- Assignment: Scan the listing below. Copy each line that contains "Statue".

- Given entries:
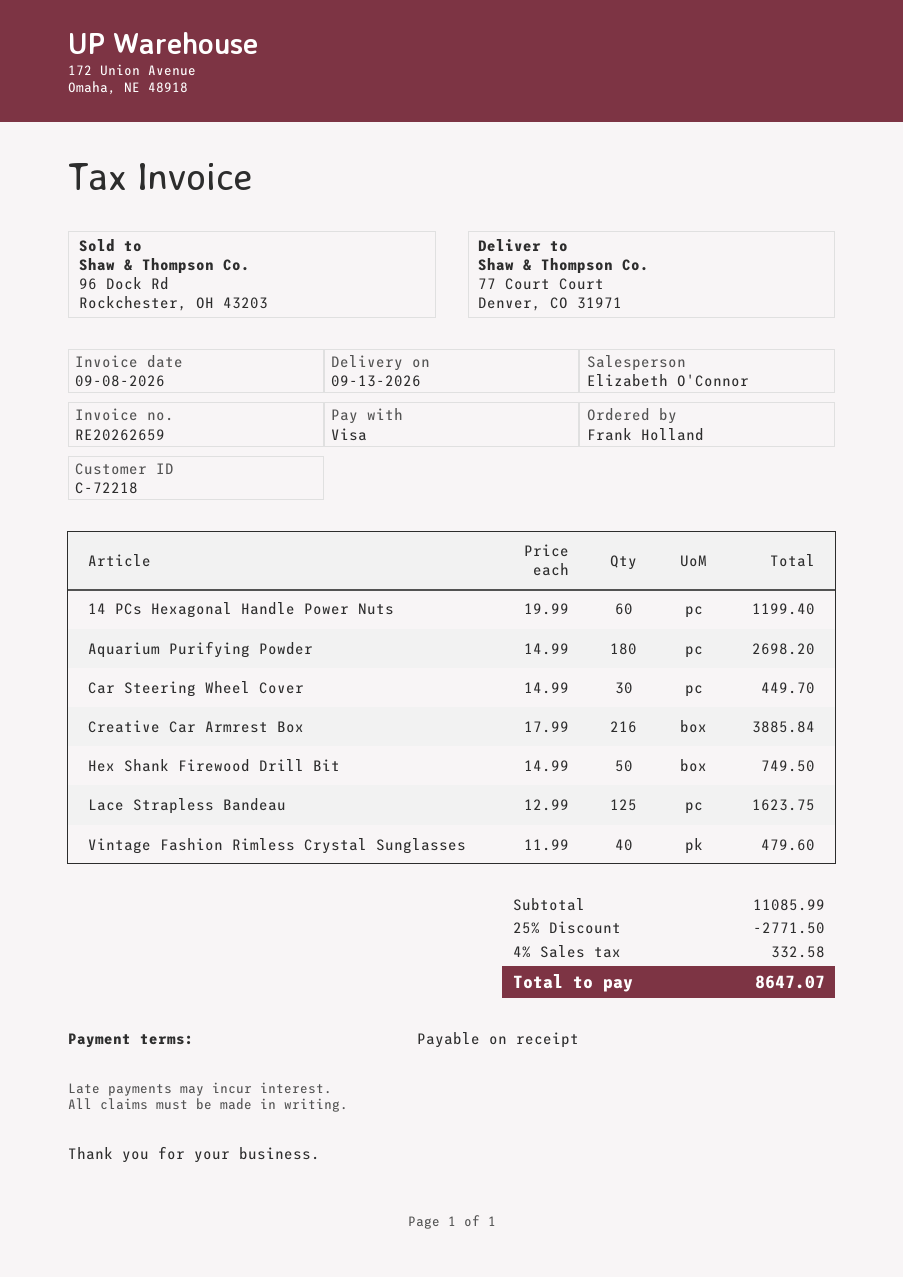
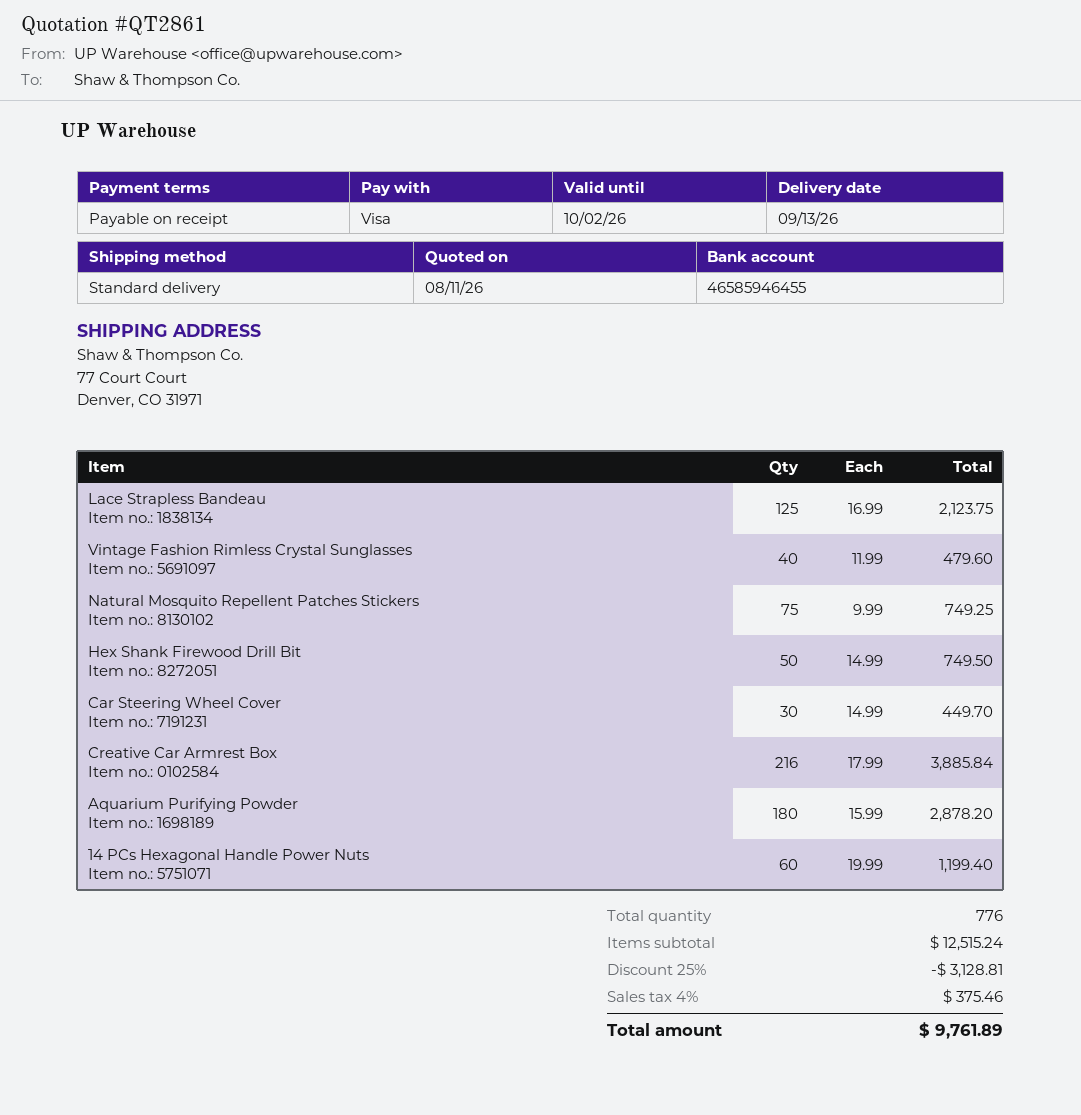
Aquarium Purifying Powder: 180 x 14.99 = 2698.20 -> 180 x 15.99 = 2878.20
Lace Strapless Bandeau: 125 x 12.99 = 1623.75 -> 125 x 16.99 = 2123.75
Natural Mosquito Repellent Patches Stickers: none -> 75 x 9.99 = 749.25
subtotal: 11085.99 -> 12515.24
discount: 25% = 2771.50 -> 25% = 3128.81
tax: 4% = 332.58 -> 4% = 375.46
total: 8647.07 -> 9761.89

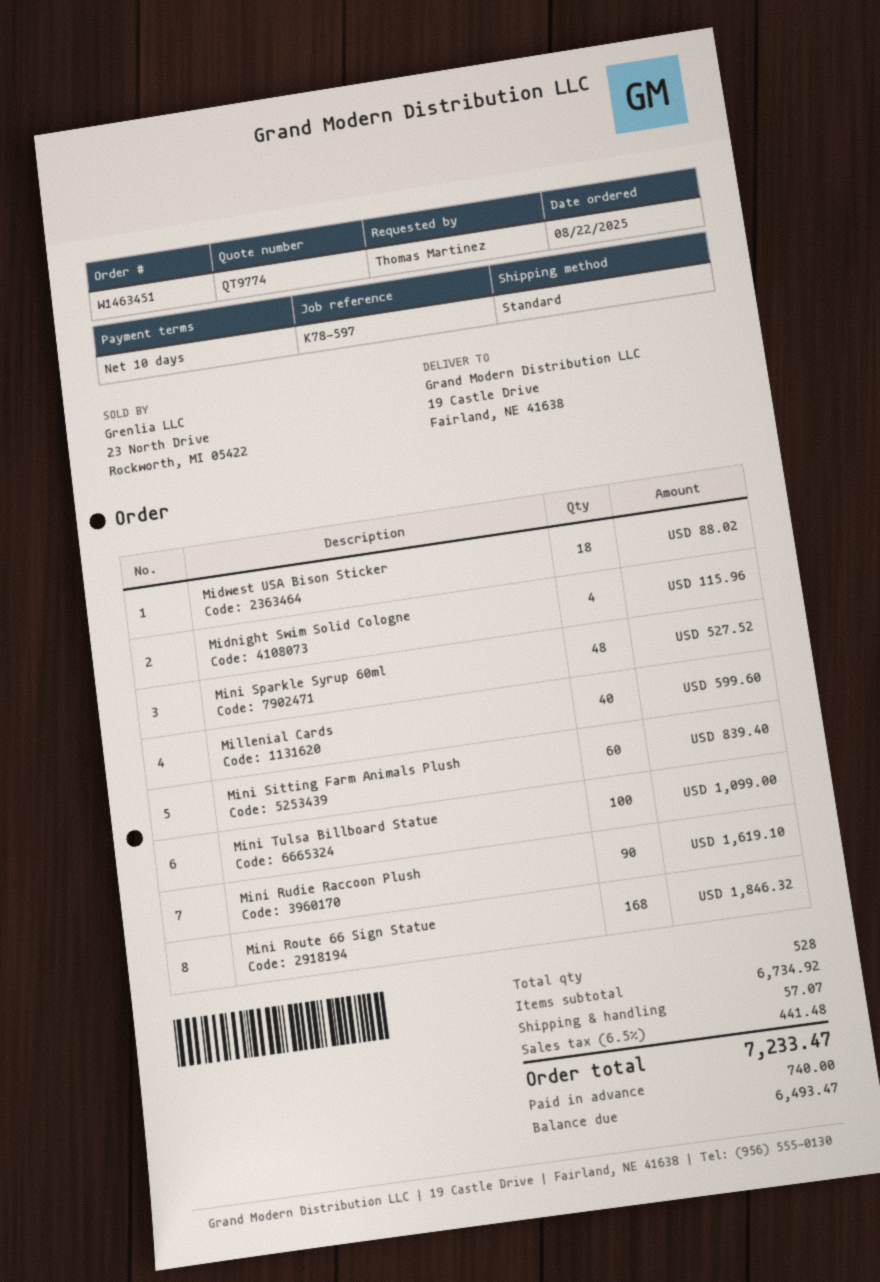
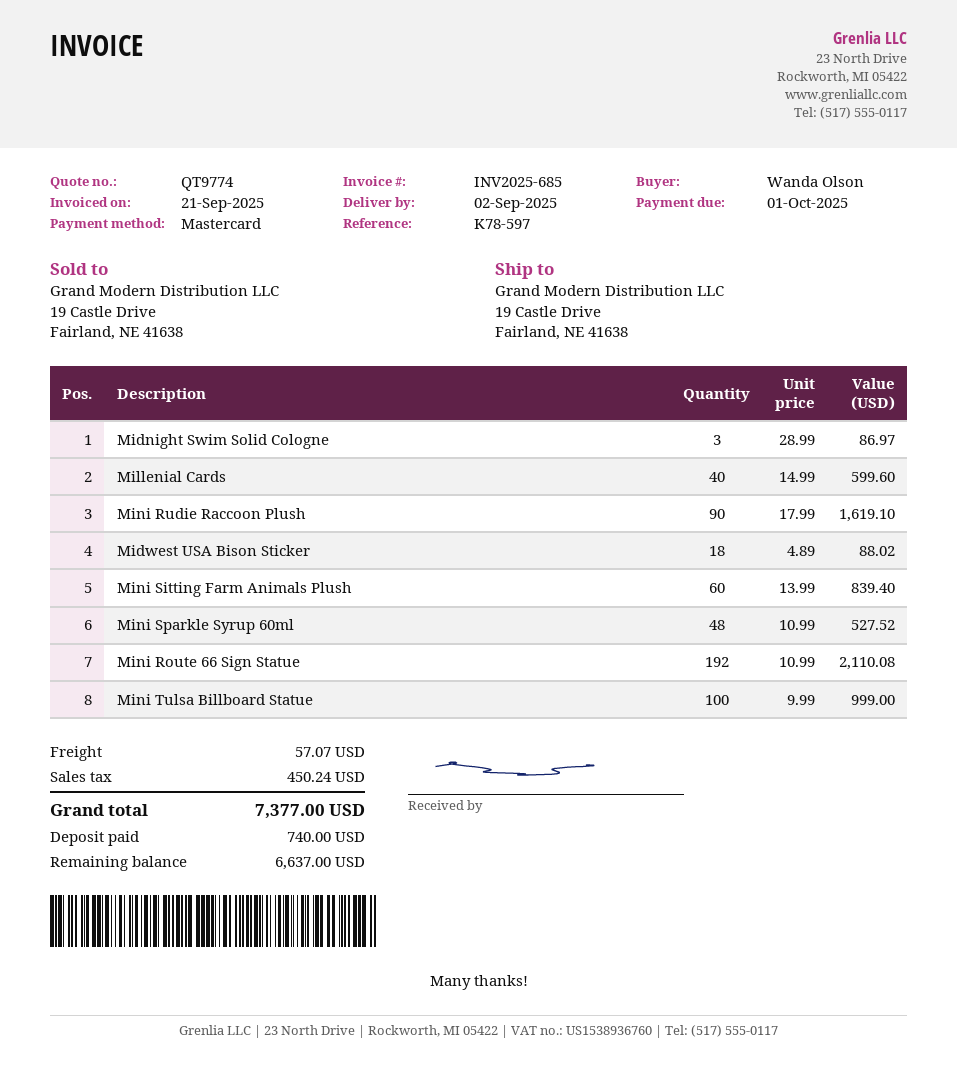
ordered by: Thomas Martinez -> Wanda Olson
Midnight Swim Solid Cologne: 4 for 115.96 -> 3 for 86.97
Mini Tulsa Billboard Statue: 100 for 1099.00 -> 100 for 999.00
Mini Route 66 Sign Statue: 168 for 1846.32 -> 192 for 2110.08
tax: 441.48 -> 450.24
total: 7233.47 -> 7377.00
balance: 6493.47 -> 6637.00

- Exercise output:
Mini Tulsa Billboard Statue: 100 for 1099.00 -> 100 for 999.00
Mini Route 66 Sign Statue: 168 for 1846.32 -> 192 for 2110.08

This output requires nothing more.